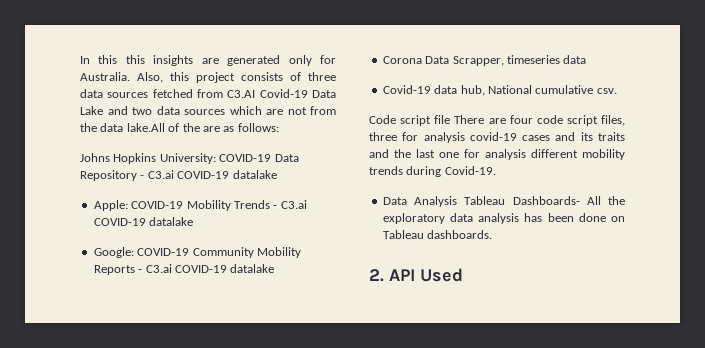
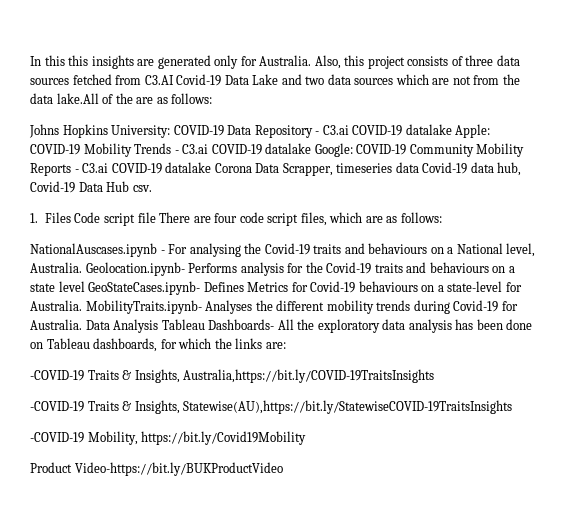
(277, 174) // -> (452, 129) none
(194, 221) // -> (312, 148) none
(275, 268) // -> (212, 167) none
(587, 59) // -> (419, 167) none
[487,85,594,94] National cumulative -> [30,181,130,193] Covid-19 Data Hub
(617, 91) none -> [30,212,71,223] 1. Files
[369,132,625,143] [369,149,526,160] three for analysis covid-19 cases and its traits and the last one for analysis -> [329,212,442,223] [30,243,536,257] [30,262,515,276] [30,281,522,295] [30,300,273,314] which are as follows: // NationalAuscases.ipynb - For analysing the Covid-19 traits and behaviours on a National level, Australia. Geolocation.ipynb- Performs analysis for the Covid-19 traits and behaviours on a state level GeoStateCases.ipynb- Defines Metrics for Covid-19 behaviours on a state-level for Australia. MobilityTraits.ipynb- Analyses the
[444,166,496,175] Covid-19. // -> [453,300,518,312] [30,319,82,330] Covid-19 for Australia.
[427,230,493,239] [369,268,463,282] dashboards. // 2. API Used -> [93,338,286,352] [30,369,435,383] [30,400,513,414] [30,431,307,445] [30,462,283,476] dashboards, for which the links are: // -COVID-19 Traits & Insights, Australia,https://bit.ly/COVID-19TraitsInsights // -COVID-19 Traits & Insights, Statewise(AU),https://bit.ly/StatewiseCOVID-19TraitsInsights // -COVID-19 Mobility, https://bit.ly/Covid19Mobility // Product Video-https://bit.ly/BUKProductVideo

--*--

Exercise brief
Every line from the line containing "[487,85,594,94] National cumulative" through the line containing "[369,132,625,143] [369,149,526,160] three" in the records above must be retyped exactly. Leave out the rest.

Response to the exercise
[487,85,594,94] National cumulative -> [30,181,130,193] Covid-19 Data Hub
(617, 91) none -> [30,212,71,223] 1. Files
[369,132,625,143] [369,149,526,160] three for analysis covid-19 cases and its traits and the last one for analysis -> [329,212,442,223] [30,243,536,257] [30,262,515,276] [30,281,522,295] [30,300,273,314] which are as follows: // NationalAuscases.ipynb - For analysing the Covid-19 traits and behaviours on a National level, Australia. Geolocation.ipynb- Performs analysis for the Covid-19 traits and behaviours on a state level GeoStateCases.ipynb- Defines Metrics for Covid-19 behaviours on a state-level for Australia. MobilityTraits.ipynb- Analyses the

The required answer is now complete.